- **Action item**
Find the word "will" in the records below. List each line containing it.

- **Material for the task**
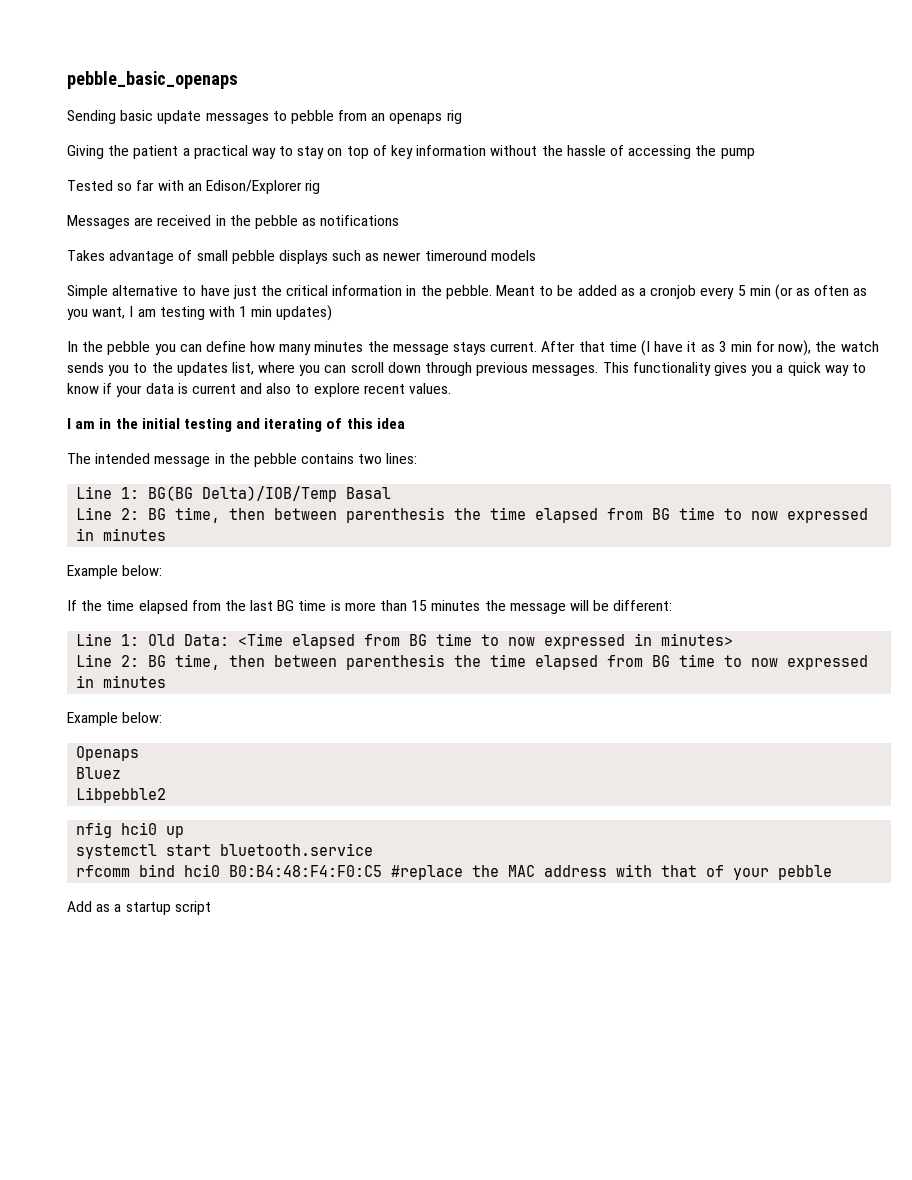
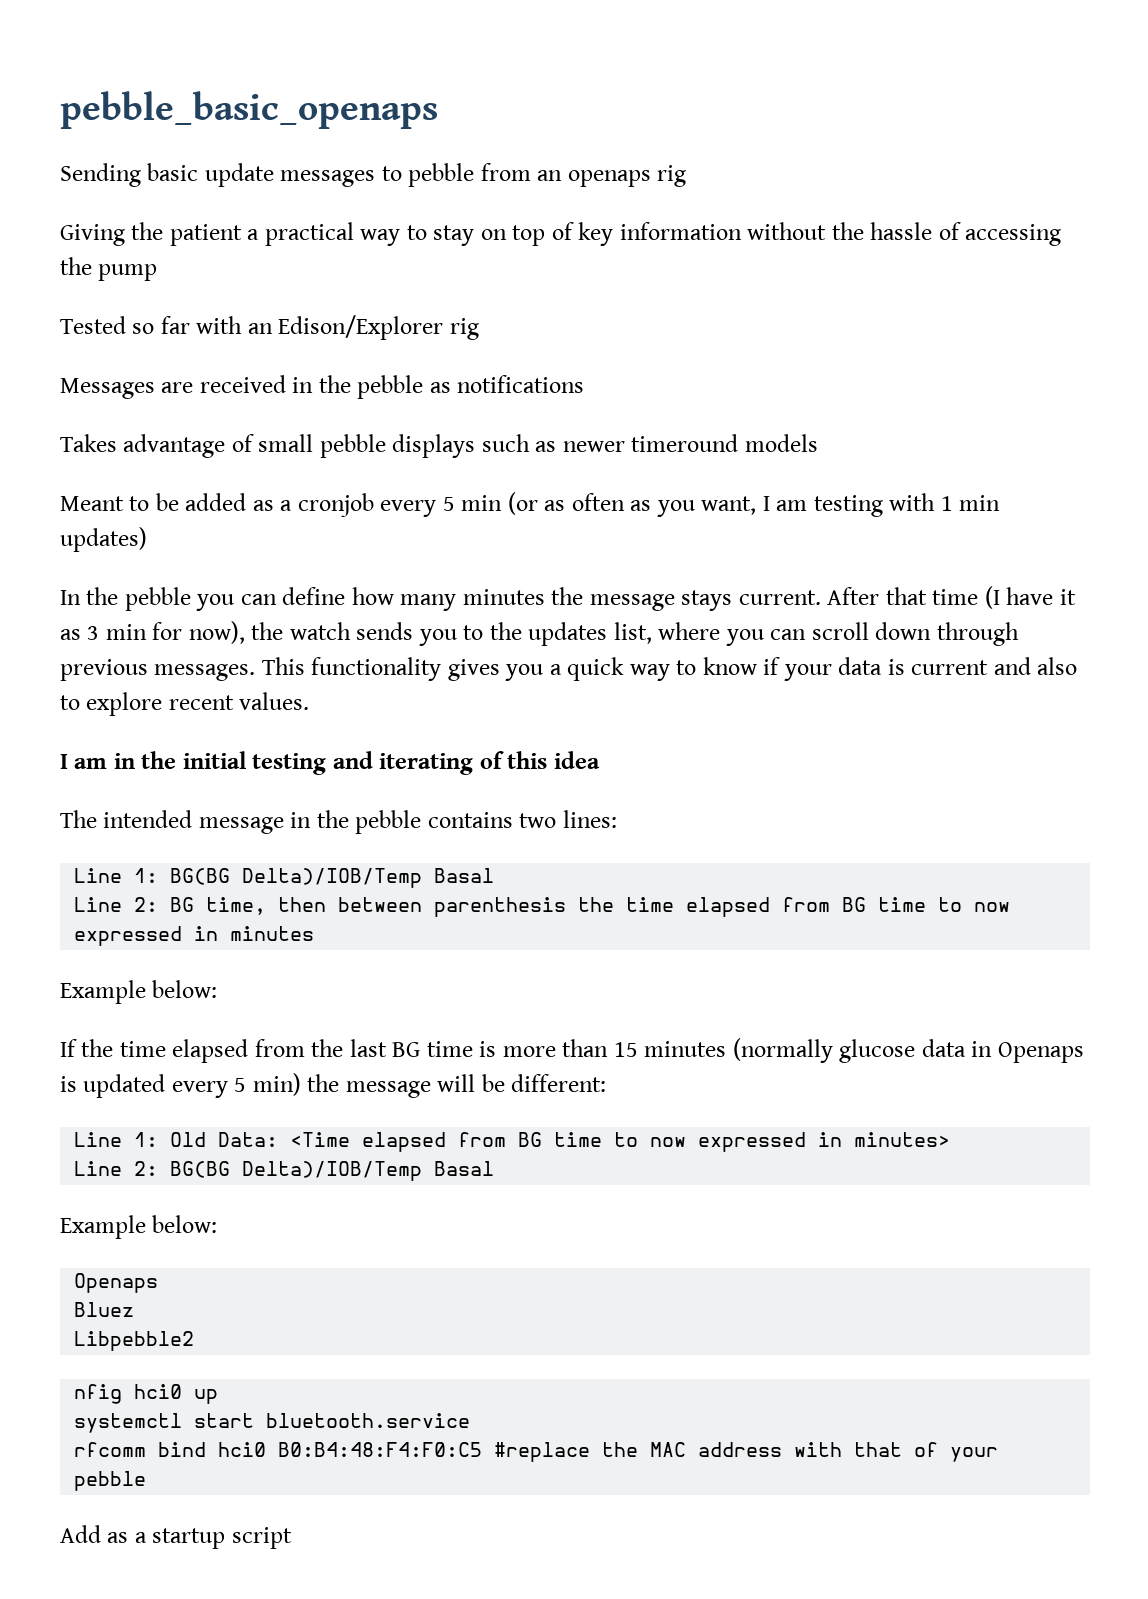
- Simple alternative to have just the critical information in the pebble.
- If the time elapsed from the last BG time is more than 15 minutes the message will be different:
+ If the time elapsed from the last BG time is more than 15 minutes (normally glucose data in Openaps is updated every 5 min) the message will be different:
  Line 1: Old Data: <Time elapsed from BG time to now expressed in minutes>
- Line 2: BG time, then between parenthesis the time elapsed from BG time to now expressed in minutes
+ Line 2: BG(BG Delta)/IOB/Temp Basal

- **Answer to this task**
- If the time elapsed from the last BG time is more than 15 minutes the message will be different:
+ If the time elapsed from the last BG time is more than 15 minutes (normally glucose data in Openaps is updated every 5 min) the message will be different:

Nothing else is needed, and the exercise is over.